– Настенька! Ну что, есть какие-нибудь известия от Аленки? Я тут с ума схожу.
– Нет, пока ничего нет. Я сейчас пытаюсь что-то узнать в Москве, но пока мало что удалось. Боюсь, не пришлось бы ехать в Киев. Ты еще долго будешь в Швеции?
– Нет, я скоро вернусь в Германию. Запиши мой телефон и адрес в Хайдельберге.
Анастасия записала.
– А теперь, Анна, дай мне еще один телефон. Помнишь, у тебя был московский дружок, который так выручал тебя после 77-го года.
Анна тихо ахнула.
– Настенька!.. Ну, записывай.
И она продиктовала Анастасии телефон человека, который когда-то, когда Анна сидела в лагере, ездил к ней на свидания, посылал посылки и даже предлагал помощь сестрам, но Анастасия от этой помощи отказывалась, понимая, что помощь политическим заключенным находится вне закона.
Получив нужный ей телефонный номер и простившись с Анной, Анастасия тотчас же по этому номеру позвонила.
– Могу я говорить с Андреем Петровичем?
– Нет, к сожалению, не можете. Андрея Петровича нет в Москве.
– А когда он вернется?
– Через четыре года.
– А… Ах, вот как! Как жаль… Только он сейчас мог бы мне помочь.
– Многие так говорят про себя. А кто вы такая, вы можете назвать свое имя?
– Вы меня не знаете, но, возможно, знакомы с моей сестрой, Анной Лебедевой.
– С Аннушкой? Ну конечно! Как она поживает, что пишет? А я жена Андрея Петровича.
– Мы с ней по телефону разговариваем У нее все в порядке.
– Да, а почему мы-то с вами говорим по телефону? Вы ведь в Москве.
– В Москве.
– Ну, так приходите к нам Расскажете мне и об Аннушке и о том, какое дело у вас было к Андрею Петровичу.
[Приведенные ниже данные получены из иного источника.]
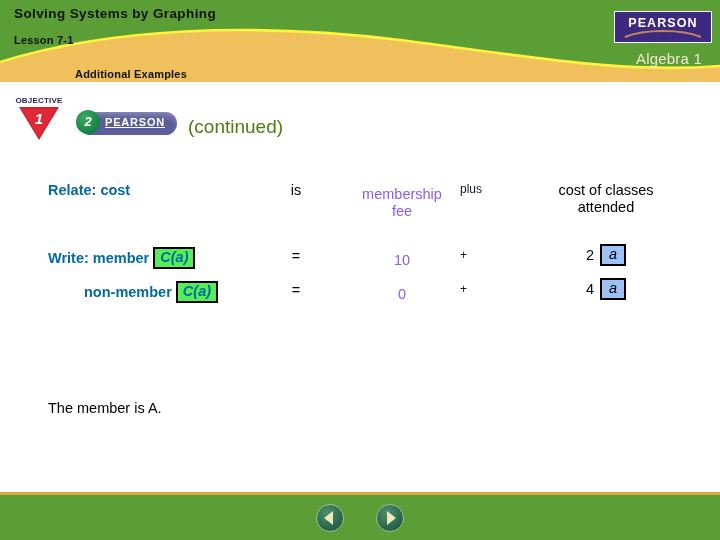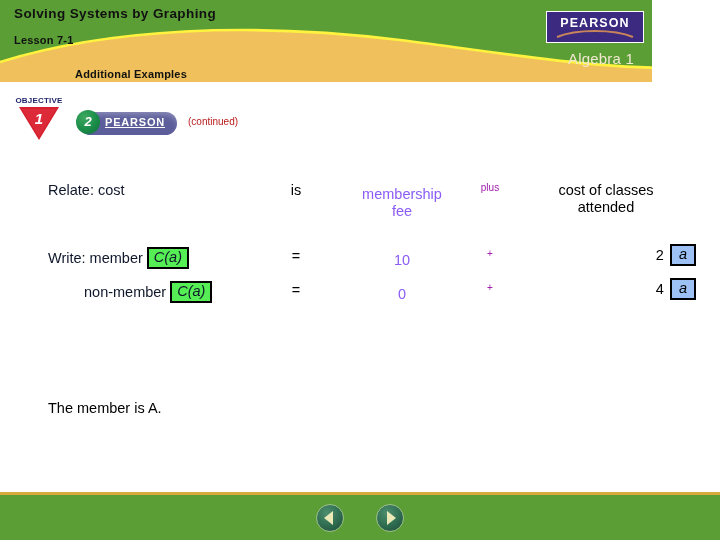--- a/index.html
+++ b/index.html
@@ -12,21 +12,21 @@
     background: #ffffff;
     font-family: "Liberation Sans", sans-serif;
     overflow: hidden;
     position: relative;
   }
 
   
   #header {
     position: absolute;
     left: 0; top: 0;
-    width: 652px;
+    width: 720px;
     height: 82px;
     background: #0f766e;
     overflow: hidden;
   }
   #header-wave {
     position: absolute;
     left: 0; top: 0;
     width: 720px;
     height: 82px;
   }
@@ -161,22 +161,22 @@
     width: 24px;
     text-align: center;
     font-size: 13px;
     font-weight: bold;
     font-style: italic;
     color: #ffffff;
   }
   #continued-text {
     position: absolute;
     left: 188px; top: 116px;
-    font-size: 10px;
-    color: #b91c1c;
+    font-size: 19px;
+    color: #4d7c0f;
   }
 
   
   #content {
     position: absolute;
     left: 0; top: 160px;
     width: 720px;
     height: 330px;
   }
 
@@ -188,22 +188,23 @@
   }
   #row-relate { top: 22px; }
   #row-write  { top: 88px; }
   #row-nonmem { top: 122px; }
 
   .col-label {
     position: absolute;
     left: 48px;
     top: 0;
     font-size: 14.5px;
-    color: #0f172a;
+    color: #0369a1;
     white-space: nowrap;
+    font-weight: bold;
   }
   .col-is {
     position: absolute;
     left: 258px;
     width: 76px;
     text-align: center;
     top: 0;
     font-size: 14.5px;
     color: #000000;
   }
@@ -214,24 +215,24 @@
     text-align: center;
     top: 4px;
     font-size: 14.5px;
     color: #8b5cf6;
     line-height: 1.18;
   }
   .col-plus {
     position: absolute;
     left: 460px;
     width: 60px;
-    text-align: center;
+    text-align: left;
     top: 0;
-    font-size: 10px;
-    color: #a21caf;
+    font-size: 12px;
+    color: #0f172a;
   }
   .col-classes {
     position: absolute;
     left: 516px;
     width: 180px;
     text-align: center;
     top: 0;
     font-size: 14.5px;
     color: #000000;
     line-height: 1.18;
@@ -264,21 +265,21 @@
     top: -1px;
   }
 
   .write-prefix { margin-right: 4px; margin-top: 20px; }
 
   
   .coef-group {
     position: absolute;
     left: 516px;
     width: 180px;
-    text-align: right;
+    text-align: center;
     top: -3px;
     font-size: 14.5px;
     color: #000000;
   }
   .coef-num { margin-right: 6px; }
 
   
   #system-block {
     position: absolute;
     left: 48px;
Может, я вам смогу помочь.
– Если это удобно…
– Конечно, удобно.
Записав адрес, Анастасия тотчас по нему и отправилась.
Семья Андрея Петровича жила в районе новостройки, в новой квартире, но не в отдельной, а с соседями. На звонок и открыла соседка. Она недоброжелательно взглянула на Анастасию.
– Ходят и ходят. Один уже доходился… Наташа, к вам!
В коридор вышла молодая женщина с малышом на руках.
– Анастасия Николаевна? Проходите в комнату.
Анастасия прошла за ней в небольшую светлую комнату, где за столом сидели еще двое детей, мальчик и девочка лет восьми-девяти. Мальчик был очень похож на Андрея Петровича, каким он запомнился Анастасии по нескольким встречам, такой же кудрявый и черноглазый. Да вот и портрет его на стене над письменным столом: худое, веселое и немного чудаковатое лицо. Впрочем, заниматься такой благотворительностью только чудаки и могли…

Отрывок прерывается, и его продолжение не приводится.